The late-winter and spring months can be stressful for working families trying to figure out what their children will do during the summer. Even families lucky enough to have set up relatively stable school and after-school care arrangements for the academic year face potential chaos if their summer arrangements haven’t gelled. And families who have already been struggling to find reliable and good after-school arrangements must find care for another 6-7 hours each day. What to do?
Finding the right child care is always difficult, but summertime care poses unique challenges. Simply balancing your child’s academic or developmental needs with what they want or are willing to do is hard enough. But even for parents who can afford what they want, it becomes mind-boggling once scheduling, cost, transportation, safety, and the availability of care come into play. Last summer, when I faced this knot of choices with my then-seven-year-old, I was startled to find myself creating a spreadsheet with the different options, weeks, costs, and schedules to map out the complexities. And I scrambled to find someone I trusted who could give me the inside story on the quality of the options so I could make an informed choice. Then, as summer wore on, I found myself wondering whether the common approach of patching together a series of different summer options—each with a change of setting, subject, staff, and other children—works any better for kids (who need and crave continuity, stability, and connections) than it does for their parents.
I also can’t help but wonder how lower-income families manage making these choices given that many of them face even greater barriers in arranging child care. Most have less scheduling flexibility and more complicated work schedules, less money to pay for that great program that their child is so excited about, more transportation challenges, and more concerns about the safety of leaving school-age children alone (since more live in dicey neighborhoods). Depending on where they live, they may have significantly fewer options, or fewer good quality options. And some low-income families face additional barriers such as limited English proficiency or low literacy, poor mental health, or social isolation that make it even harder to get and use information on their child-care choices.
Finally, research shows that stability and continuous arrangements are particularly important for lower-income children’s development. But we know relatively little about how this plays out in the summer. What we do know is that while higher- and lower-income children make similar achievement gains during the school year, the progress of lower-income children stops in summer while better-off children keep developing. Indeed, researchers suggest that two-thirds of the infamous 9th-grade achievement gap between lower- and higher-income children can be explained by differences in summer learning opportunities. Not surprisingly, higher-income families also spend more per week on their children’s summer care than they did during the school year and lower-income families spend less. Unfortunately, a number of families whose children are at greatest risk may be precisely those least able to overcome these challenges. And many in this predicament are likely to live in the communities where few services are available.
Children’s minds, bodies, and interests don’t stop growing just because summer arrives, but public investment in their development too often takes a vacation. The tragedy—concern about school achievement notwithstanding—is that we don’t have a focused, targeted strategy to address these problems. Instead we force parents to go through a set of “survival of the fittest” challenges trying to make sense of patchwork of programs and offerings by local school districts, local governments, summer care providers, and others. And, a quick internet search suggests summer programs are coming under the recession’s budget ax, making the challenges even greater and limiting new investments.
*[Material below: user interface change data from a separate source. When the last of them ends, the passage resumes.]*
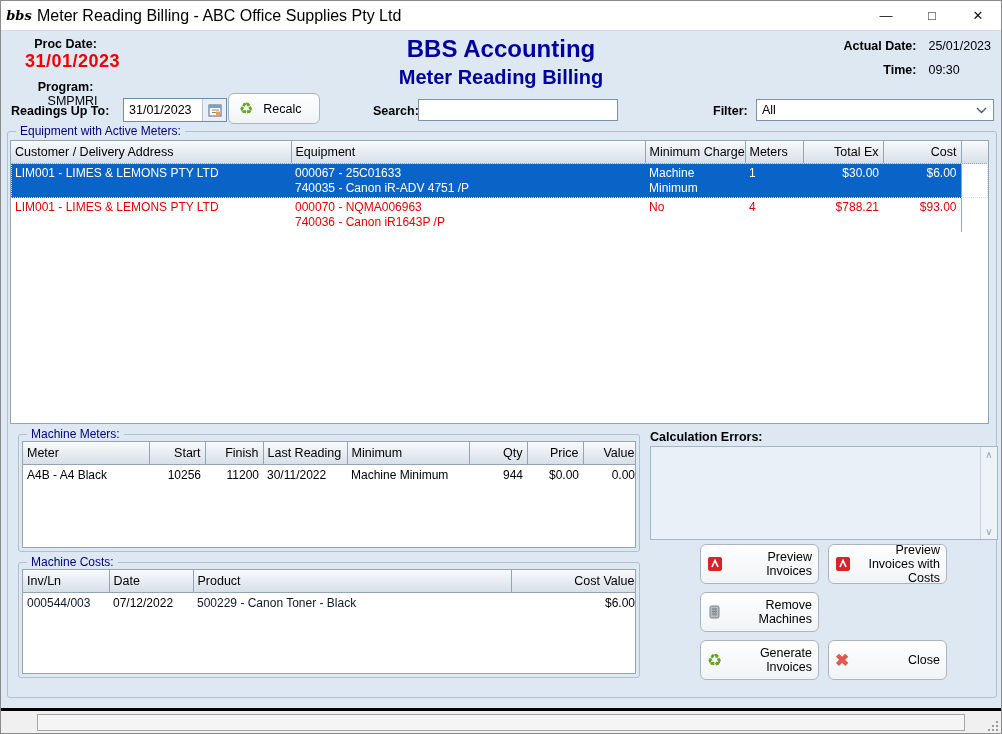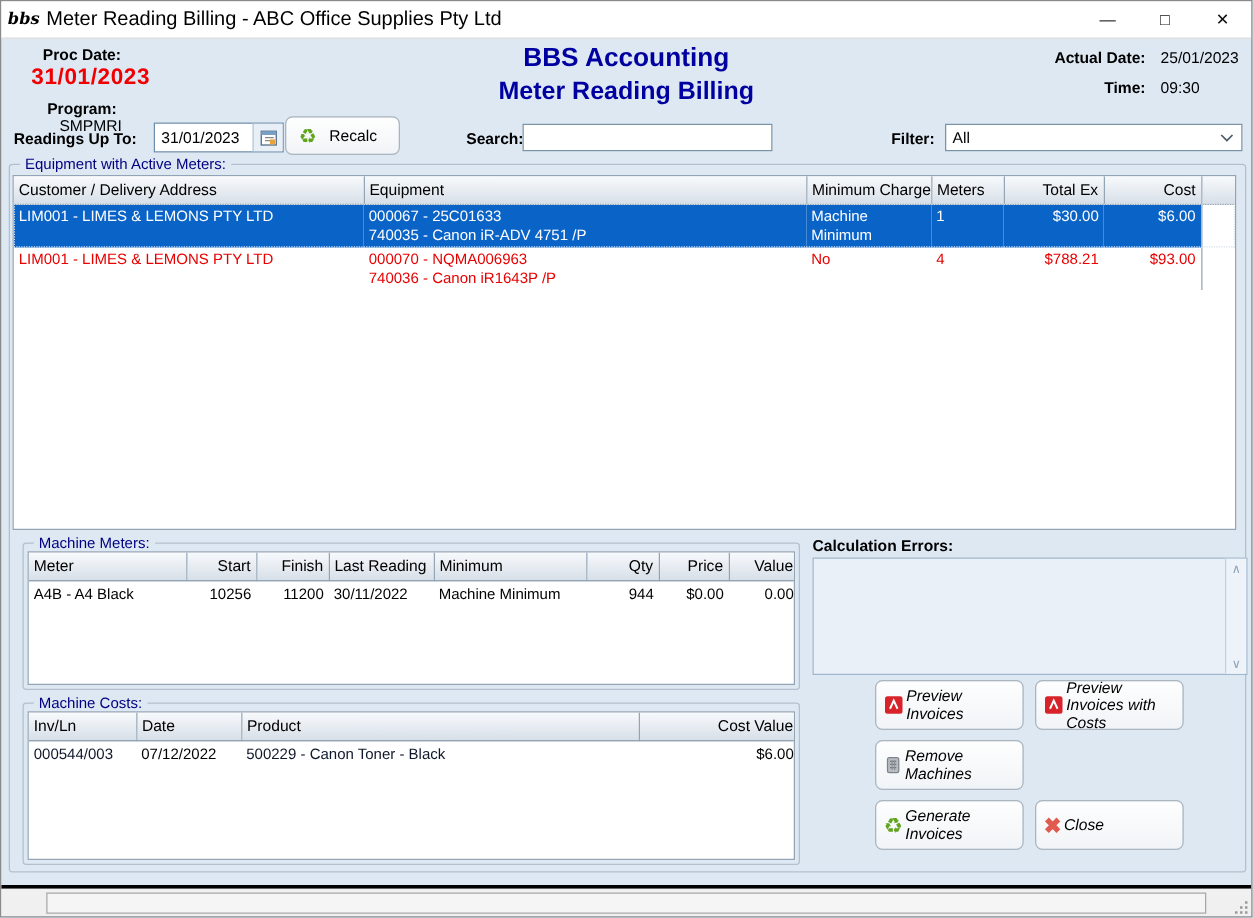--- a/index.html
+++ b/index.html
@@ -24,21 +24,21 @@
   .win-btns { margin-left:auto; display:flex; height:100%; }
   .win-btn { width:46px; height:100%; display:flex; align-items:center; justify-content:center;
     font-size:13px; color:#111; cursor:default; }
   
   .hdr-left { position:absolute; left:10px; top:36px; }
   .hdr-row { display:flex; align-items:center; margin-bottom:8px;flex-direction:column; }
   .lbl { font-weight:bold; font-size:12.5px; }
   .proc-date { color:#f00000; font-size:18px; font-weight:bold; margin-left:14px; letter-spacing:.5px; }
   .program-val { font-size:12.5px; margin-left:14px; }
   .hdr-center { position:absolute; left:0; top:34px; width:100%; text-align:center; pointer-events:none; }
-  .main-title { color:#0000a0; font-size:21px; font-weight:bold; }
+  .main-title { color:#0000a0; font-size:24px; font-weight:bold; }
   .sub-title { color:#0000a0; font-size:20px; font-weight:bold; margin-top:3px; }
   .hdr-right { position:absolute; right:10px; top:38px; display:grid; grid-template-columns:auto auto; column-gap:12px; row-gap:10px; font-size:12.5px; }
   .hdr-right .lbl { text-align:right; }
   
   .controls { position:absolute; left:0; top:92px; width:100%; height:34px; }
   .readings-label { position:absolute; left:10px; top:11px; font-weight:bold; font-size:12.5px; }
   .date-field { position:absolute; left:122px; top:5px; width:104px; height:24px;
     background:#fff; border:1px solid #6b8cab; display:flex; align-items:center; }
   .date-field input { border:none; outline:none; width:78px; font-size:12.5px; padding-left:5px;
     font-family:"Liberation Sans", sans-serif; background:transparent; }
@@ -76,39 +76,39 @@
     padding:2px 4px; height:22px; white-space:nowrap; overflow:hidden;
   }
   th.r, td.r { text-align:right; }
   td { font-size:12px; vertical-align:top; padding:2px 4px; line-height:15px; overflow:hidden; }
   .row-selected td { background:#0a64c8; color:#fff; }
   .row-selected { outline:1px dotted #d8e0e8; outline-offset:-1px; }
   .row-alert td { color:#e80000; }
   .strip { border-left:1px solid #93a4b5; }
   
   .fs-meters { left:10px; top:302px; width:622px; height:118px; }
-  .fs-costs  { left:10px; top:430px; width:622px; height:130px; }
+  .fs-costs  { left:10px; top:430px; width:622px; height:116px; }
   .small-wrap { position:absolute; left:3px; top:6px; right:3px; bottom:3px;
     background:#fff; border:1px solid #93a4b5; overflow:hidden; }
   .small-wrap table { width:100%; }
   .small-wrap td { padding:3px 4px; }
   .navy { color:#0f172a; }
   
   .calc-label { position:absolute; left:642px; top:298px; font-weight:bold; font-size:12.5px; }
   .calc-box { position:absolute; left:642px; top:314px; width:348px; height:94px;
     background:#e9f0f8; border:1px solid #9fb6cc; display:flex; }
   .calc-content { flex:1; font-size:12px; padding:3px; }
   .calc-scroll { width:17px; border-left:1px solid #c4d2e0; background:#eef3f9;
     display:flex; flex-direction:column; justify-content:space-between; align-items:center;
     padding:2px 0; color:#8fa4b8; font-size:10px; cursor:pointer; }
   
   .act-btn { position:absolute; width:119px; height:40px; padding:0 6px;
     background:linear-gradient(#fefefe,#f1f4f7); border:1px solid #abb5bf; border-radius:6px;
     display:flex; align-items:center; font-size:12.5px; cursor:pointer; }
-  .act-btn .txt { flex:1; text-align:left; line-height:14px;font-style:italic; }
+  .act-btn .txt { flex:1; text-align:right; line-height:14px; }
   .act-btn .ico { flex:0 0 auto; margin-right:2px; display:flex; align-items:center; }
   .b-preview { left:692px; top:412px; }
   .b-preview-costs { left:820px; top:412px; }
   .b-remove { left:692px; top:460px; }
   .b-generate { left:692px; top:508px; }
   .b-close { left:820px; top:508px; }
   .ico-recycle { color:#61a41e; font-size:17px; }
   .ico-close { color:#e05a50; font-size:17px; font-weight:bold; }
   
   .black-line { position:absolute; left:0; top:707px; width:1000px; height:3px; background:#000; }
But this too shall end, and when the economy does recover, sound policy proposals await. These include a focus on such important issues as steady and expanded program funding, supporting participation and program quality, and making summer options a priority for school reform strategies. However, as we consider, design, and implement these options, it is essential that we focus on the parents and children at the other end. We need to make it easier to understand, find, and choose what works for our kids, and today’s “survival of the fittest” approach to summer care needs to go.